My journey to living full-time off my creative work with my own company has not been a straight line at all. I think the trip resembles more of a crazy, twisty rollercoaster ride that threatened to fly off the track and crash into a ball of flame a few times.
In my 20s (I’m 33), I chased a variety of experiences and did not have a clear aim to be an author and working writer at all. I took a Gap Year before college in which I worked on a commercial fishing boat in Alaska and then went solo around the world with the fishing money. In college, I got a marine science degree and worked as an oceanographer, mostly studying the BP/Deepwater Horizon oil spill in Florida. I got involved with my student newspaper, bought and lived upon an old sailboat in Tampa Bay, and even was a contestant on a Norwegian reality TV show called Alt for Norge (Season 5).

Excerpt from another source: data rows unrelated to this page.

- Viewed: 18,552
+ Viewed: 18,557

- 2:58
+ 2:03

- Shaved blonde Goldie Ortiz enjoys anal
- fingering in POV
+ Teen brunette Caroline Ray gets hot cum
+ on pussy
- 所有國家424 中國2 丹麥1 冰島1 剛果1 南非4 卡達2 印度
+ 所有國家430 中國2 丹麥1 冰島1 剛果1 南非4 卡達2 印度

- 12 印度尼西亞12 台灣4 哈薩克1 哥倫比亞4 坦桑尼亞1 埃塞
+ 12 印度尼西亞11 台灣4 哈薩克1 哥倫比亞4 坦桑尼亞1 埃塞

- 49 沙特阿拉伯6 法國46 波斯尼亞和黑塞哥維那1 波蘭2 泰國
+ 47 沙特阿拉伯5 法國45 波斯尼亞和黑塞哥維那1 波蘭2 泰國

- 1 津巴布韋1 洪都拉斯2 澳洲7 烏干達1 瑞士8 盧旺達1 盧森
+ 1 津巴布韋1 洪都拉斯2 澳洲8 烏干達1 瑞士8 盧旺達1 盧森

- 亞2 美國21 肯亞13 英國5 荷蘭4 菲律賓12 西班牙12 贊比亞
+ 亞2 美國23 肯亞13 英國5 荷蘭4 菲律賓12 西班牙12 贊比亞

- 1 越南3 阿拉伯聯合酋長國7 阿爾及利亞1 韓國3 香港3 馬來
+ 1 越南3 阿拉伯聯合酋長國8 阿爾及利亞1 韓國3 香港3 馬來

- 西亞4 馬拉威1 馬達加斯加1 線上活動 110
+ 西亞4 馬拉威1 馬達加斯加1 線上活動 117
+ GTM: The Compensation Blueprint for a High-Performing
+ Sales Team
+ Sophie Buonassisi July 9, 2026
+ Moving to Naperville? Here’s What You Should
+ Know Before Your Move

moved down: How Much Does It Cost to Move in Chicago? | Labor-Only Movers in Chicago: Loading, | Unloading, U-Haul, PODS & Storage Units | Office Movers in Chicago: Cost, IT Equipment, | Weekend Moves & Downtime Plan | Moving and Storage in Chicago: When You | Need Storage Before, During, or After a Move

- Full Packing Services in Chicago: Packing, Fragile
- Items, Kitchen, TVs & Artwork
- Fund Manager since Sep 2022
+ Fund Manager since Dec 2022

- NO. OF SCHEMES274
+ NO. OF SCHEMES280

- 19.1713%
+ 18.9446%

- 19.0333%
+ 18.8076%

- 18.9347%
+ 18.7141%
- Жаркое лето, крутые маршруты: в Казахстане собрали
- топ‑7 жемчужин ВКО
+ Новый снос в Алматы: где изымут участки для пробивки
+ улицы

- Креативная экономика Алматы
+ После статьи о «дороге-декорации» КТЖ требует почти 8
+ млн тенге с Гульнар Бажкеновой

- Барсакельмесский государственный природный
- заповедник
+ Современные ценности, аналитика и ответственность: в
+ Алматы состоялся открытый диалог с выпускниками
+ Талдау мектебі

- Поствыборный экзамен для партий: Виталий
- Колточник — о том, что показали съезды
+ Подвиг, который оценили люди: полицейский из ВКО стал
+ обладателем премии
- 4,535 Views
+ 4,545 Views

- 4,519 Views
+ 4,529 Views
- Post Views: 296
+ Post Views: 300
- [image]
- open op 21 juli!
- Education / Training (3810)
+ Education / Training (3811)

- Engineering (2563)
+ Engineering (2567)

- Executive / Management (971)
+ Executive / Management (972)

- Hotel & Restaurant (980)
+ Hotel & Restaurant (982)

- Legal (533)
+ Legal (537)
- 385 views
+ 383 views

These diverse experiences revealed to me that I truly, deeply love writing and I began to gravitate toward that world. I was the writer for a local interest blog and after was brought on as managing editor of a Seattle-based boating magazine. I began seriously working on my first book, Salmon in the Seine: Alaskan Memories of Life, Death, & Everything In-between, during this time as well. I sought out and starting winning writing awards like numerous Boat Writers International magazine article competitions and a Writers Digest short story competition award.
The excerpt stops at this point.